2. None of the owners are Curry’s family, which took a gamble on a moribund team to avoid playing for a more moribund team, and was saddened to learn it could not actually get Curry to New York to likely die a horrible career death.

3. None of the owners are Minnesota ex-GM David Kahn, who passed on Curry twice in successive picks because the Currys told him they didn’t want Minnesota and because he thought he was too clever to need him.

4. None of the owners are soothsayers because no person living, dead or thinking about changing their status knew Curry would be this, or that the roster around him would work this cohesively.

5. None of the owners understand the central truth about getting credit -– those who desire it do not deserve it, and those who deserve it do not desire it. Credit seeks its own platforms.

6. None of the owners mean anything to anyone except their own families and accountants. Nobody has ever gone to a Warrior game and said, “I just came to see Peter Guber sit on a chair.” Nobody. If none of them ever came to a game, nobody would know the difference or give a nanobot’s worth of a half-damn.

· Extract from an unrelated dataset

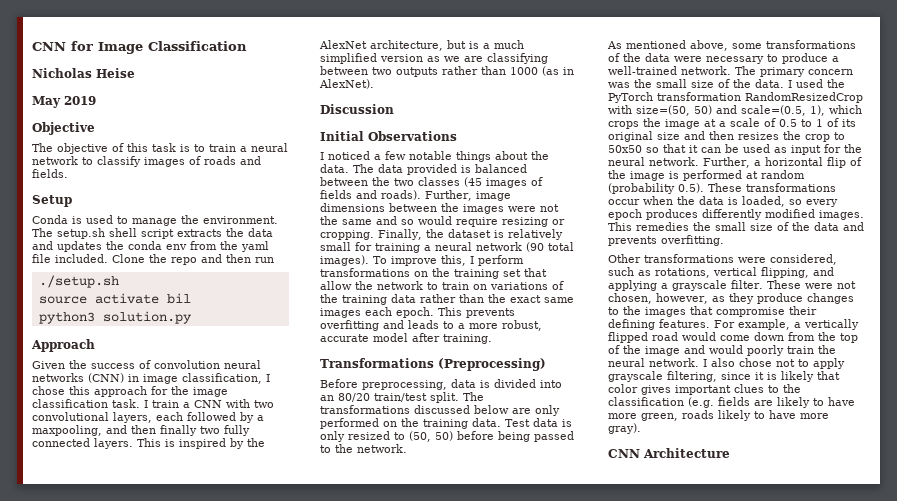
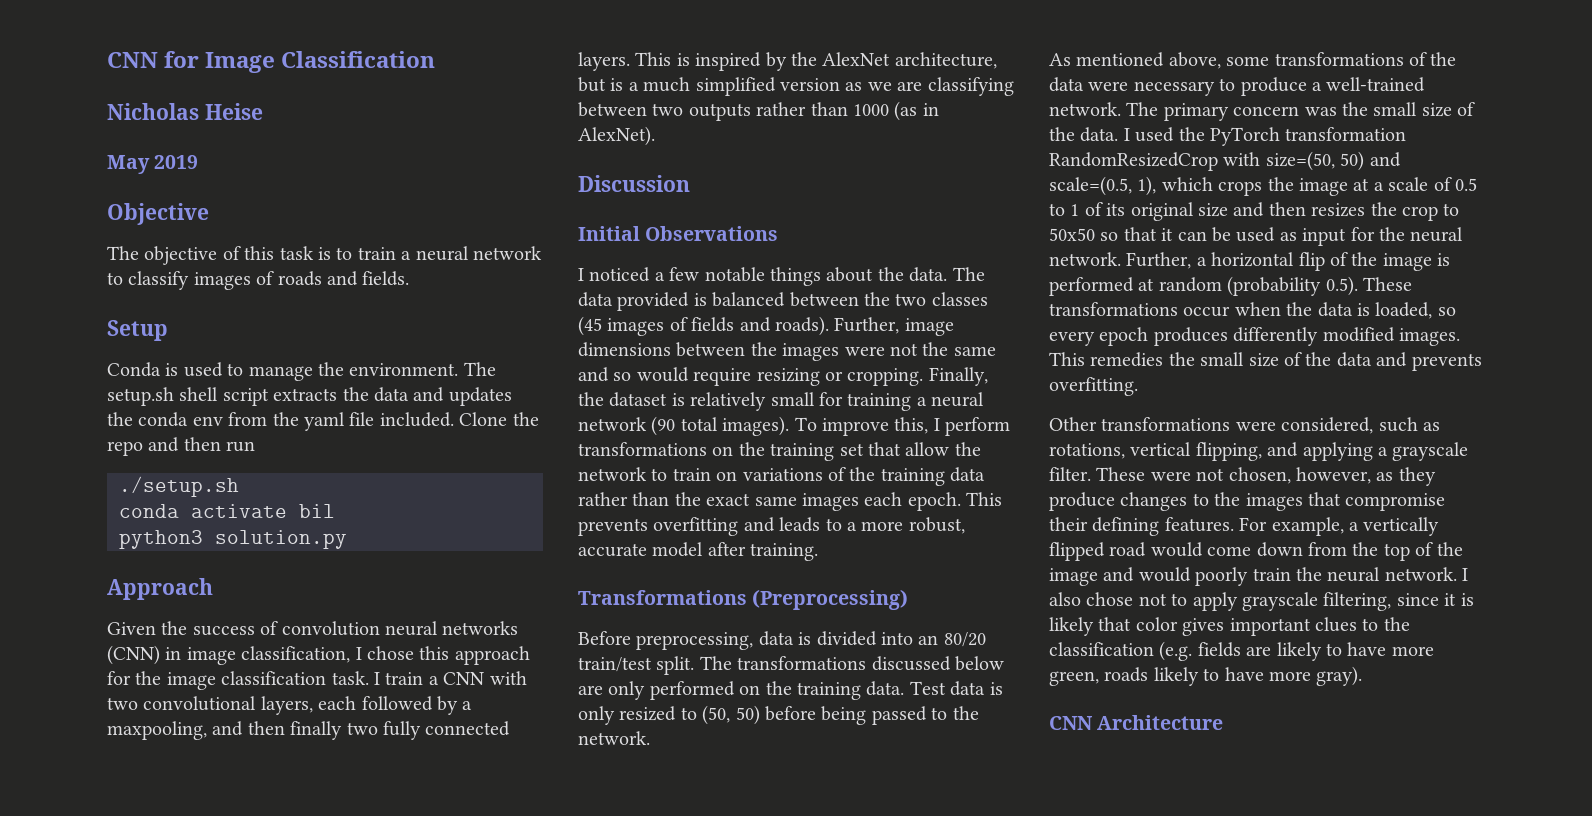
[38,296,87,304] source -> [119,504,179,518] conda

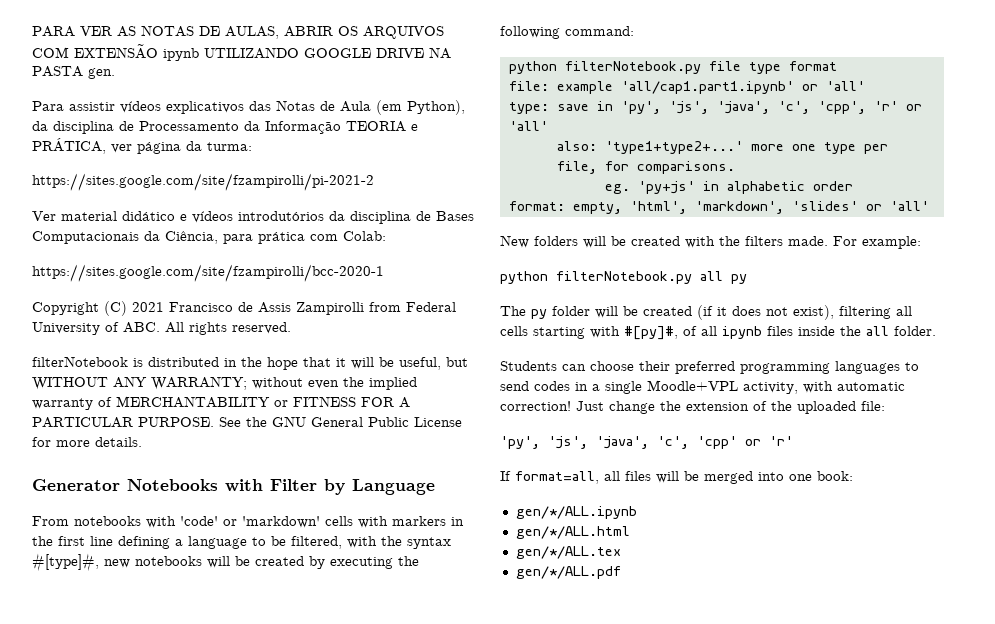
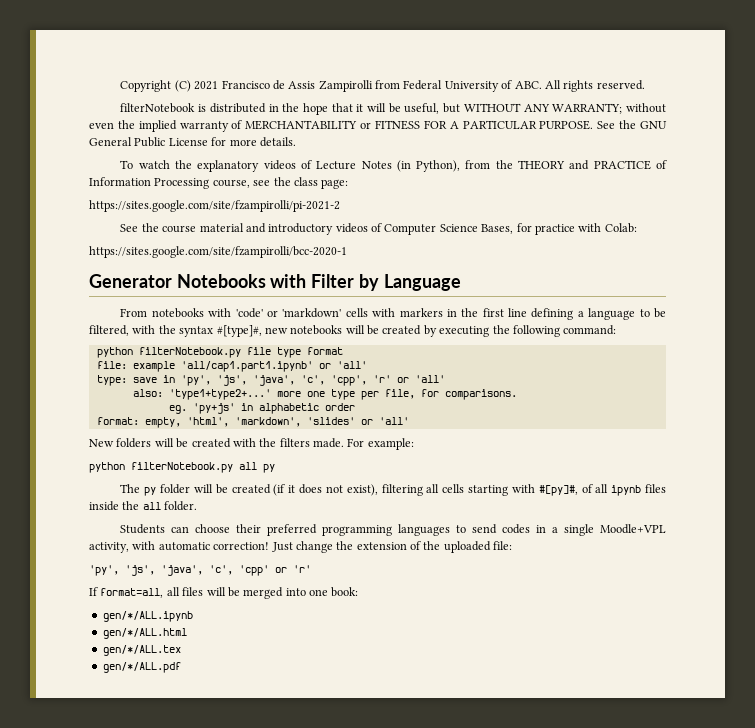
[32,25,444,39] [32,43,451,61] [32,66,115,79] [32,100,465,115] [32,121,418,134] [32,138,252,154] [32,173,374,191] [32,211,474,224] [32,231,386,244] [32,264,384,282] PARA VER AS NOTAS DE AULAS, ABRIR OS ARQUIVOS COM EXTENSÃO ipynb UTILIZANDO GOOGLE DRIVE NA PASTA gen. // Para assistir vídeos explicativos das Notas de Aula (em Python), da disciplina de Processamento da Informação TEORIA e PRÁTICA, ver página da turma: // https://sites.google.com/site/fzampirolli/pi-2021-2 // Ver material didático e vídeos introdutórios da disciplina de Bases Computacionais da Ciência, para prática com Colab: // https://sites.google.com/site/fzampirolli/bcc-2020-1 // -> (120, 86) none
(142, 442) none -> [120,160,668,172] [89,177,349,189] [89,200,340,212] [120,223,637,235] [89,246,347,258] // To watch the explanatory videos of Lecture Notes (in Python), from the THEORY and PRACTICE of Information Processing course, see the class page: // https://sites.google.com/site/fzampirolli/pi-2021-2 // See the course material and introductory videos of Computer Science Bases, for practice with Colab: // https://sites.google.com/site/fzampirolli/bcc-2020-1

But we do promise this. When this mad dash toward the sun ends, and it will because all of them do, we will make a specific point of blaming each and every one of them repeatedly, by name, address, Social Security and ATM PIN numbers for letting it happen, because that’s how credit works too -– in good times, everyone shares, and in bad ones, the big hogs get butchered first. And we’ll hate them while we eat.

Besides, what’s wrong with just being part of the crowd, enjoying the show while watching money roll in by the traincar? They need credit too? Do none of them remember Chris Cohan? Do none of them see what is happening to Jed York? Do they not recall the rise and fall of Peter Magowan? Can they not remember the admonition of Al Swearengen – "Announcin' your plans is a good way to hear god laugh."

Listen, kids, when Lacob says, “The great, great venture capitalists who built company after company, that’s not an accident, and none of this is an accident, either,” he is basically daring God/the fates/karma to laugh, and right in his face. Because he, and his partners, are better off enjoying what they have helped build rather than wanting to be remembered for it. They will be. All they have to do is not tell people that they want to be.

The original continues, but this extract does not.